Métamorphosée, l’épicerie du village a changé de mains pour se mettre au vrac et au local. Son patron, l’économiste et enfant du village Clément Castella, a su adapter son offre. Après Bulle, des épiceries de ce nouveau genre essaiment à Châtel-Saint-Denis et Romont.

PAR JEAN GODEL

«J’ai enfin un vrai métier: je suis épicier.» Economiste de 27 ans, Clément Castella a ouvert avant-hier sa propre épicerie durable. Pas dans le quartier branché d’une grande ville, une rue passante ou un mall de centre commercial, non. Mais à Enney. Il quitte un poste à la Fédération patronale et économique, à Bulle, où il a œuvré durant trois ans comme secrétaire patronal des maîtres bouchers-charcutiers fribourgeois, pour reprendre le magasin de son village natal.
Désormais, ce licencié en économie de l’Université de Fribourg se réjouit de mettre son tablier tous les matins. «Des gens m’ont dit: “Toutes ces études pour tenir une épicerie!” Mais c’est un si beau métier, épicier…» A Enney jusqu’à ses 25 ans – il est encore membre du chœur et de la fanfare du village – Clément Castella a un petit côté terrien: «Un de mes grands-pères était paysan, l’autre boucher. Les deux venaient d’Albeuve.» Cela fait longtemps que l’idée de sortir d’une voie toute tracée le titille: «A l’Uni, mes camarades rêvaient tous de carrière à Londres.
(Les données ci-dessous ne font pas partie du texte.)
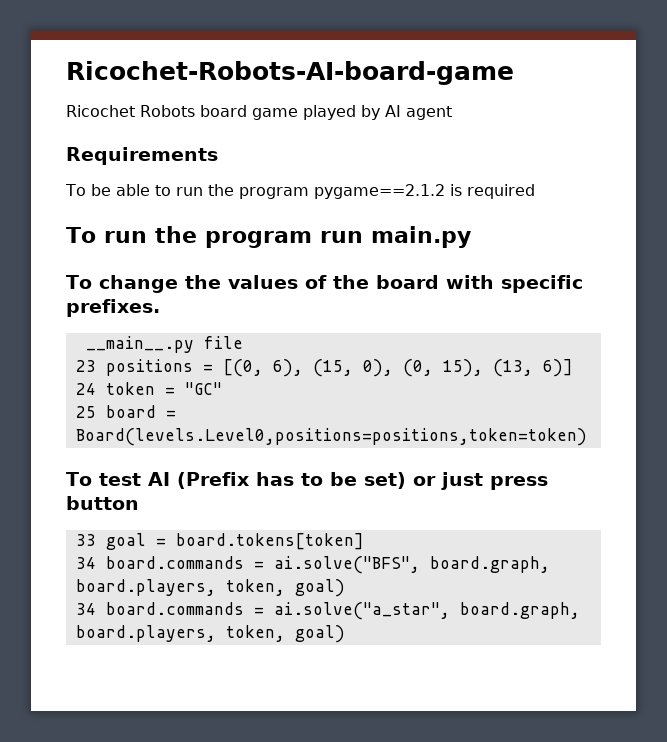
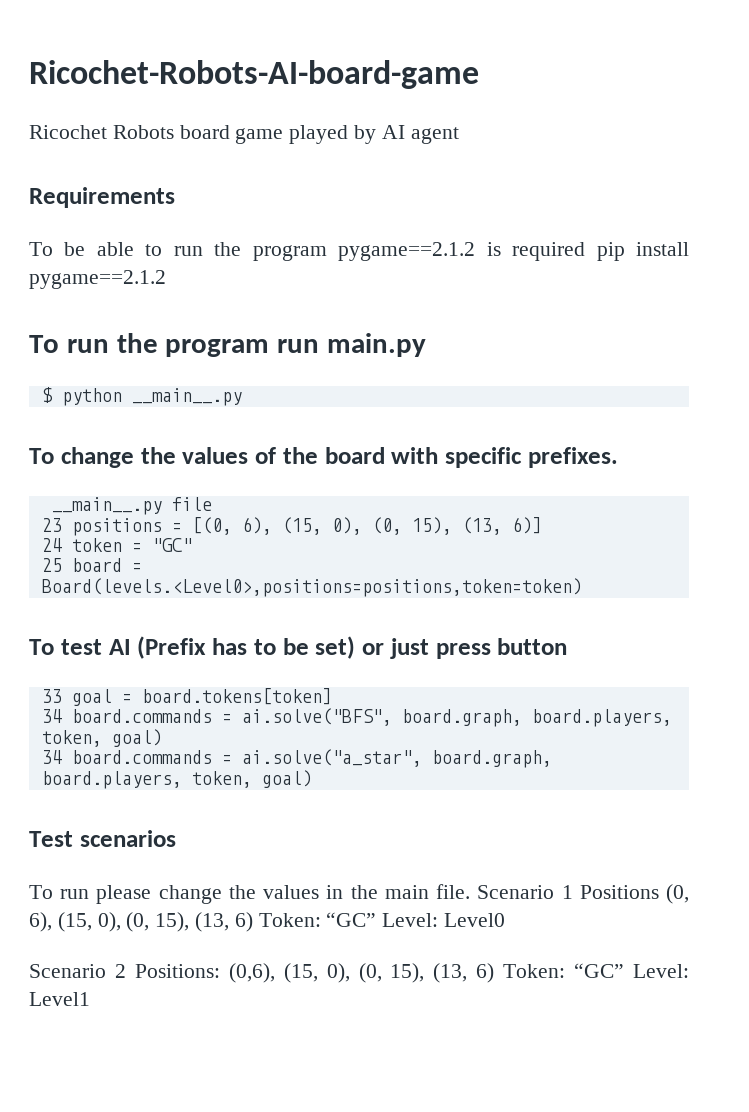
(535, 191) none -> [596,242,689,261] [29,270,166,289] pip install pygame==2.1.2
(471, 237) none -> [41,387,242,406] // $ python __main__.py
[75,428,587,446] Board(levels.Level0,positions=positions,token=token) -> [41,578,582,597] Board(levels.<Level0>,positions=positions,token=token)
(345, 634) none -> [29,830,176,847] [29,884,690,904] [29,912,506,932] [29,963,689,983] [29,992,90,1006] // Test scenarios // To run please change the values in the main file. Scenario 1 Positions (0, 6), (15, 0), (0, 15), (13, 6) Token: “GC” Level: Level0 // Scenario 2 Positions: (0,6), (15, 0), (0, 15), (13, 6) Token: “GC” Level: Level1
Pas moi. Tenir une laiterie m’aurait bien plu.» Quand l’économie internationale attirait les foules, lui se retrouvait dans un petit groupe de quinze étudiants au cours d’éthique en économie.
Le déclic s’est produit l’automne dernier, à son retour d’enterrement de vie de garçon. Dans la voiture, l’un de ses amis se désole de la fermeture annoncée de l’épicerie d’Enney. «Une épicerie a sa place dans un village: elle y crée de la vie. Le lendemain matin, j’ai compris que c’était ce que je devais faire. Depuis, je m’amuse. Mais je ne l’aurais pas fait si cela n’avait pas été à Enney.»
Tant qu’à faire, autant tout reprendre à zéro. «Je veux qu’en entrant chez moi on se dise que ce magasin me ressemble. Par exemple, il y aura des fleurs. J’adore les fleurs!» Son beau-père, l’artiste Massimo Baroncelli, créera régulièrement un dessin sur la vitrine. «Les villages aussi aiment ce qui sort de l’ordinaire.»


Sieste à l’alpage
Le concept? Prendre son temps. Pour tout. Son épicerie s’appelle d’ailleurs La Sieste: «Dès que je le pourrai, je fermerai en début d’après-midi pour faire la sieste. Avant, je n’avais plus le temps de faire mes courses, de cuisiner… C’était tout faux! Petit, j’allais à l’alpage avec un oncle garde-génisses. L’après-midi, on faisait la sieste dans l’herbe jusqu’à ce que les vaches nous réveillent en rentrant le soir…» Un temple du slow food en Intyamon, La Sieste? «Simplement un lieu à contre-pied du “tout vite”», répond celui qui se moque des étiquettes.
Mais Clément Castella est aussi un entrepreneur. Il commence donc par une étude de marché qui le convainc que les villages tiennent à leur épicerie, malgré la présence de centres commerciaux à proximité. Attention: ce ne sera pas une épicerie fine. «Les prix doivent correspondre à ceux d’un village.»


Un «coin dépanne»
De même, alors qu’il s’engage dans la voie du zéro déchet, donc de la marchandise en vrac, Clément Castella a gardé un «coin dépanne» où l’on trouve de tout, emballé comme dans l’ancien magasin, sur un quart de sa surface. «Il doit en être ainsi dans un village.» Lui qui abandonne un bon salaire mise pour l’heure sur un scénario pessimiste à 800 francs par mois. «Le pire qu’il puisse m’arriver, c’est de ne rien gagner. Au début, ça a été dur de l’accepter. Mais je sens que c’est ce que je dois faire…»
Ce maigre salaire n’est pas ce qu’il craint le plus. «Non. Ce sera de moins voir ma femme.» Avec des semaines à soixante, septante voire huitante heures (ouverture sept jours sur sept), c’est ce qui risque d’arriver. Institutrice à 100%, son épouse n’est pas le dernier de ses soutiens: «Sans elle, ce serait impossible. Elle m’a encouragé, avec ma famille et les habitants du village, heureux que l’épicerie se maintienne.»
Pour l’instant, Clément Castella a réengagé l’employée de ses prédécesseurs, chez qui elle a travaillé durant seize ans. Elle sera là le samedi. «Si elle est débordée, cela voudra dire que je peux augmenter son temps de travail.» Et si cela ne marche pas? «Rien de grave: je reviendrai à ce que je faisais avant. La réussite en tant que telle ne m’intéresse pas. Sinon je ne le ferais pas…»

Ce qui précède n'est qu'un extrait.